Here's one proposal for how to fix that, involving only naming conventions and not new code:
- Move/split ci_hsc_gen3/pipelines/CiHsc.yaml to obs_subaru/pipelines/DataReleaseProduction.yaml
- Create similar definitions in obs_lsst (for at least imSim) and obs_decam
- Rename pipe_tasks/pipelines/DataReleaseProduction.yaml to give it a leading underscore, indicating that it is intended only for inheritance or composition in other pipelines, not direct execution.
- Remove ProcessCcd.yaml, Forced.yaml, Multiband.yaml, and Coaddition.yaml from pipe_tasks (merging them into DataReleaseProduction.yaml), or rename them with an underscore prefixes as well. Since I don't think we want to also make obs_* versions of these, I would prefer to just remove them.
- Consider renaming any [_]DataReleaseProduction.yaml to [_]DRP.yaml; given how often this will be typed on the command line, I suspect this move would be appreciated.

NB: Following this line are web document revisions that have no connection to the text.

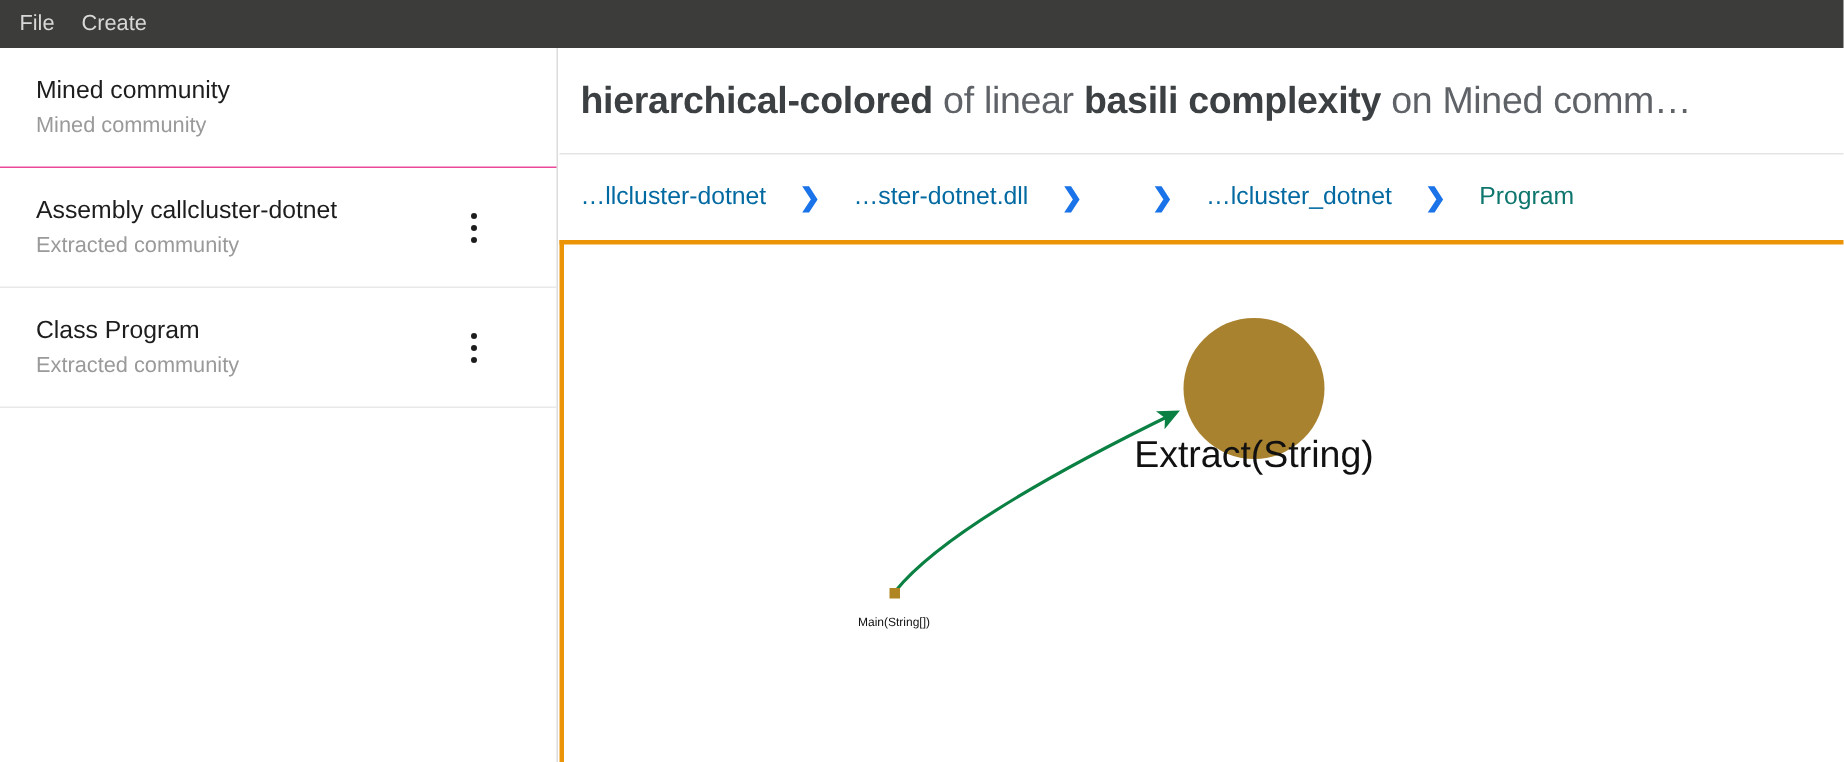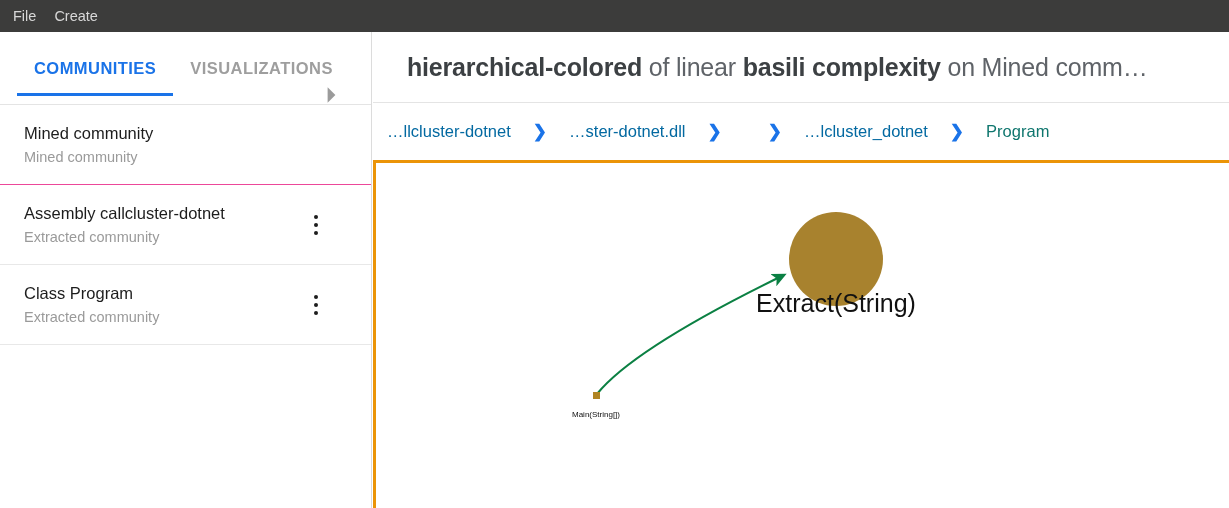--- a/index.html
+++ b/index.html
@@ -154,21 +154,20 @@
     padding-left: 14px;
     border-bottom: 1px solid #e4e4e4;
     box-sizing: border-box;
     overflow: hidden;
   }
   .main-title {
     font-size: 25px;
     color: #5f6368;
     white-space: nowrap;
     letter-spacing: -0.2px;
-    margin-left: 20px;
   }
   .main-title b { color: #3c4043; font-weight: bold; }
 
   .breadcrumb {
     height: 57px;
     display: flex;
     align-items: center;
     padding-left: 14px;
     box-sizing: border-box;
     overflow: hidden;
@@ -236,34 +235,20 @@
 
 <div id="app">
 
   <div class="menubar">
     <div class="menubar-item">File</div>
     <div class="menubar-item">Create</div>
   </div>
 
   <div class="sidebar">
 
-    <div class="tabbar">
-      <div class="tab active">
-        <span>COMMUNITIES</span>
-        <span class="tab-underline"></span>
-      </div>
-      <div class="tab">
-        <span>VISUALIZATIONS</span>
-      </div>
-      <div class="tab-collapse-icon">
-        <svg width="24" height="24" viewBox="0 0 24 24" aria-hidden="true">
-          <path d="M8.6 4.2 L16.4 12 L8.6 19.8 L8.6 4.2 Z" fill="#9b9b9b"></path>
-        </svg>
-      </div>
-    </div>
 
     <div class="community-list">
 
       <div class="community-item">
         <div class="community-title">Mined community</div>
         <div class="community-sub">Mined community</div>
       </div>
 
       <div class="community-item">
         <div class="community-title">Assembly callcluster-dotnet</div>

This of course raises (at least) two questions about some functionality changes:
- Should we (also) have a non-convention way to mark a pipeline definition as "abstract", and not directly runnable, to further prevent devs from thinking they can run a pipe_tasks pipeline just by passing --instrument to the pipetask invocation? I think we should at least use an underscore-prefix convention (that's very visible, and visibility is good here), but if we can easily do more than that, it could prevent some cases of silently incorrect processing (in the sense that important configs could be missed), and that's a sufficiently serious issue that we should guard carefully against it.
- Should we have a way to label sub-pipelines within a Pipeline definition? I think we clearly need one; the original intent of the sub-pipelines in pipe_tasks was good, even if it didn't work out.
- Should we remove the instrument command-line argument from pipetask entirely? If we are encouraging pipeline yaml files to contain per-instrument config overrides directly ever (and I think Nate Lust is on record saying we should prefer that to config-file overrides in obs_ packages, in the long-term) then it is never safe to assume that just passing --instrument to pipetask is sufficient.
I am open to solving these problems via functionality changes instead of just moving pipelines around, if it's easy enough, but we need to do something before Nov. 1.